What to produce: Before printing the listing, strip out its pictures and keep everything else exact.

Data for review:

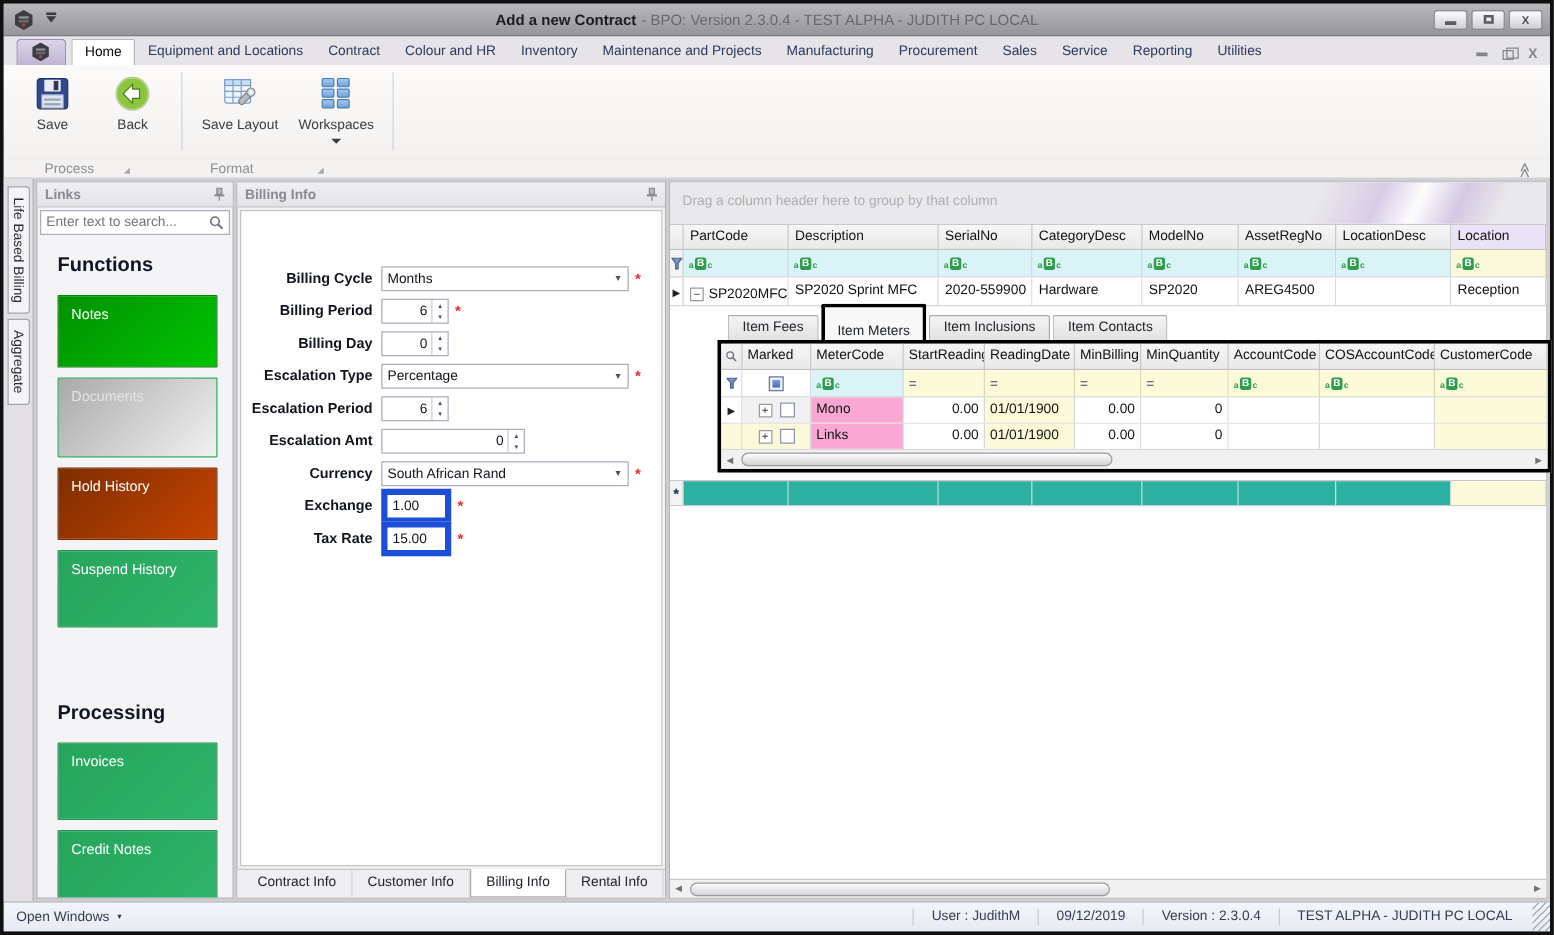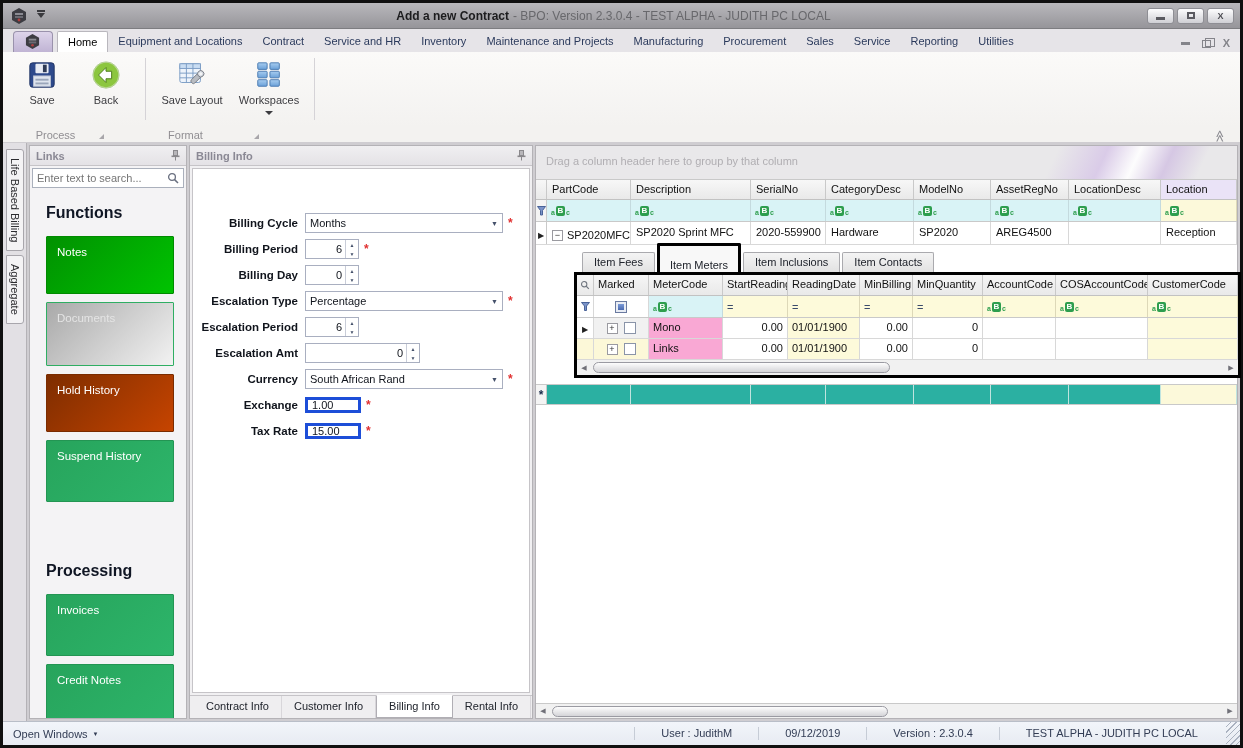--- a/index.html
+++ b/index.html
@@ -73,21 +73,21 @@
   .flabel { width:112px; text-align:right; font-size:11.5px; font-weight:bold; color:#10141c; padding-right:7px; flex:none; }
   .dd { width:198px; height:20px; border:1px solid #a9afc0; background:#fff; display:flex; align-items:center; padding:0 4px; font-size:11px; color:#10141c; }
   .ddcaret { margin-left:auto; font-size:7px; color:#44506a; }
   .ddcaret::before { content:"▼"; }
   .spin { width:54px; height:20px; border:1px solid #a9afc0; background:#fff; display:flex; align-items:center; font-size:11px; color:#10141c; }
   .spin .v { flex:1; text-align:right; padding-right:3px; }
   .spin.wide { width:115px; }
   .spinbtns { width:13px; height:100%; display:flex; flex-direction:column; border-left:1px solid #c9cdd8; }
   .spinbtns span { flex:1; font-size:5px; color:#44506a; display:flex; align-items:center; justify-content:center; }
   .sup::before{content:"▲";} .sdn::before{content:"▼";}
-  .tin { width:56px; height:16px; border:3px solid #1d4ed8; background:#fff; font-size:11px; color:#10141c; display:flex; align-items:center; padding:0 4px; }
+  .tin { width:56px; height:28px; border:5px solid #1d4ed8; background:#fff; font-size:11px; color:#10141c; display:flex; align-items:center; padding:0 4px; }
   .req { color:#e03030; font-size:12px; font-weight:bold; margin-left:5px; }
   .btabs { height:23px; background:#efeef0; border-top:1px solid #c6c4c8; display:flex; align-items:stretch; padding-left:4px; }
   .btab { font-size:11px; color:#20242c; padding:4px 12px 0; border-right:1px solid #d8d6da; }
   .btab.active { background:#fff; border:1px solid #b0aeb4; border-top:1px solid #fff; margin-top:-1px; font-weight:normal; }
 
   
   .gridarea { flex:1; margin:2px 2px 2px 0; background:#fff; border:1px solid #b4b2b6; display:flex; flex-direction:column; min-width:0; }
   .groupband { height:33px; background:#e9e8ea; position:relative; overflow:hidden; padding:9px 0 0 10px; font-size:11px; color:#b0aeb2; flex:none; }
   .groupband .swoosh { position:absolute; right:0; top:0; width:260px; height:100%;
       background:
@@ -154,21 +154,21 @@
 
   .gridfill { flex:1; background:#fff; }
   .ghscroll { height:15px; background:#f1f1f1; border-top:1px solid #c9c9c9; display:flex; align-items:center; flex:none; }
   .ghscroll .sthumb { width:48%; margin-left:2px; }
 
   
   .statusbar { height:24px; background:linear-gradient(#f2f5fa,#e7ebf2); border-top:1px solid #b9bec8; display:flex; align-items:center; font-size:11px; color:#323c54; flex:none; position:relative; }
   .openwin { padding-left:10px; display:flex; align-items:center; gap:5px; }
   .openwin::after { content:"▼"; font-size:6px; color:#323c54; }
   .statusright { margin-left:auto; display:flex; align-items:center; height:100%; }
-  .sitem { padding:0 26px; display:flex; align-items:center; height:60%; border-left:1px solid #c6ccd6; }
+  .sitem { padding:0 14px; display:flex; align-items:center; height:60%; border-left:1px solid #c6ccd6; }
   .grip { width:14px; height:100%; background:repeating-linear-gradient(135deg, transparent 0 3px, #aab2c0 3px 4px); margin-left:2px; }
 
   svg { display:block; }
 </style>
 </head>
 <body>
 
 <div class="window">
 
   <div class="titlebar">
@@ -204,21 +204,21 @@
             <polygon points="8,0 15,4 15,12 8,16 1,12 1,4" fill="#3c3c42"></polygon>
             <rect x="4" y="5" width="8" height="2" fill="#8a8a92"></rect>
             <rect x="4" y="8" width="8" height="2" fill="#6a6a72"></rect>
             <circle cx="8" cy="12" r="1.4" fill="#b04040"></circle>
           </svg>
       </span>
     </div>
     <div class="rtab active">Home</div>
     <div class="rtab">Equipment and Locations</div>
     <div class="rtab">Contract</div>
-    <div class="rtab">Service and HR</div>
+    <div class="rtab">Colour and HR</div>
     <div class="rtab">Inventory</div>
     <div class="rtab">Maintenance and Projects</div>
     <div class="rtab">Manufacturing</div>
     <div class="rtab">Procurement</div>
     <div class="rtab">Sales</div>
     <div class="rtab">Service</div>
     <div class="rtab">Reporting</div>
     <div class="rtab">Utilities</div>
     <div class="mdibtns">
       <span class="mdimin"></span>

Reply to the task:
--- a/index.html
+++ b/index.html
@@ -73,21 +73,21 @@
   .flabel { width:112px; text-align:right; font-size:11.5px; font-weight:bold; color:#10141c; padding-right:7px; flex:none; }
   .dd { width:198px; height:20px; border:1px solid #a9afc0; background:#fff; display:flex; align-items:center; padding:0 4px; font-size:11px; color:#10141c; }
   .ddcaret { margin-left:auto; font-size:7px; color:#44506a; }
   .ddcaret::before { content:"▼"; }
   .spin { width:54px; height:20px; border:1px solid #a9afc0; background:#fff; display:flex; align-items:center; font-size:11px; color:#10141c; }
   .spin .v { flex:1; text-align:right; padding-right:3px; }
   .spin.wide { width:115px; }
   .spinbtns { width:13px; height:100%; display:flex; flex-direction:column; border-left:1px solid #c9cdd8; }
   .spinbtns span { flex:1; font-size:5px; color:#44506a; display:flex; align-items:center; justify-content:center; }
   .sup::before{content:"▲";} .sdn::before{content:"▼";}
-  .tin { width:56px; height:16px; border:3px solid #1d4ed8; background:#fff; font-size:11px; color:#10141c; display:flex; align-items:center; padding:0 4px; }
+  .tin { width:56px; height:28px; border:5px solid #1d4ed8; background:#fff; font-size:11px; color:#10141c; display:flex; align-items:center; padding:0 4px; }
   .req { color:#e03030; font-size:12px; font-weight:bold; margin-left:5px; }
   .btabs { height:23px; background:#efeef0; border-top:1px solid #c6c4c8; display:flex; align-items:stretch; padding-left:4px; }
   .btab { font-size:11px; color:#20242c; padding:4px 12px 0; border-right:1px solid #d8d6da; }
   .btab.active { background:#fff; border:1px solid #b0aeb4; border-top:1px solid #fff; margin-top:-1px; font-weight:normal; }
 
   
   .gridarea { flex:1; margin:2px 2px 2px 0; background:#fff; border:1px solid #b4b2b6; display:flex; flex-direction:column; min-width:0; }
   .groupband { height:33px; background:#e9e8ea; position:relative; overflow:hidden; padding:9px 0 0 10px; font-size:11px; color:#b0aeb2; flex:none; }
   .groupband .swoosh { position:absolute; right:0; top:0; width:260px; height:100%;
       background:
@@ -154,21 +154,21 @@
 
   .gridfill { flex:1; background:#fff; }
   .ghscroll { height:15px; background:#f1f1f1; border-top:1px solid #c9c9c9; display:flex; align-items:center; flex:none; }
   .ghscroll .sthumb { width:48%; margin-left:2px; }
 
   
   .statusbar { height:24px; background:linear-gradient(#f2f5fa,#e7ebf2); border-top:1px solid #b9bec8; display:flex; align-items:center; font-size:11px; color:#323c54; flex:none; position:relative; }
   .openwin { padding-left:10px; display:flex; align-items:center; gap:5px; }
   .openwin::after { content:"▼"; font-size:6px; color:#323c54; }
   .statusright { margin-left:auto; display:flex; align-items:center; height:100%; }
-  .sitem { padding:0 26px; display:flex; align-items:center; height:60%; border-left:1px solid #c6ccd6; }
+  .sitem { padding:0 14px; display:flex; align-items:center; height:60%; border-left:1px solid #c6ccd6; }
   .grip { width:14px; height:100%; background:repeating-linear-gradient(135deg, transparent 0 3px, #aab2c0 3px 4px); margin-left:2px; }
 
   svg { display:block; }
 </style>
 </head>
 <body>
 
 <div class="window">
 
   <div class="titlebar">
@@ -204,21 +204,21 @@
             <polygon points="8,0 15,4 15,12 8,16 1,12 1,4" fill="#3c3c42"></polygon>
             <rect x="4" y="5" width="8" height="2" fill="#8a8a92"></rect>
             <rect x="4" y="8" width="8" height="2" fill="#6a6a72"></rect>
             <circle cx="8" cy="12" r="1.4" fill="#b04040"></circle>
           </svg>
       </span>
     </div>
     <div class="rtab active">Home</div>
     <div class="rtab">Equipment and Locations</div>
     <div class="rtab">Contract</div>
-    <div class="rtab">Service and HR</div>
+    <div class="rtab">Colour and HR</div>
     <div class="rtab">Inventory</div>
     <div class="rtab">Maintenance and Projects</div>
     <div class="rtab">Manufacturing</div>
     <div class="rtab">Procurement</div>
     <div class="rtab">Sales</div>
     <div class="rtab">Service</div>
     <div class="rtab">Reporting</div>
     <div class="rtab">Utilities</div>
     <div class="mdibtns">
       <span class="mdimin"></span>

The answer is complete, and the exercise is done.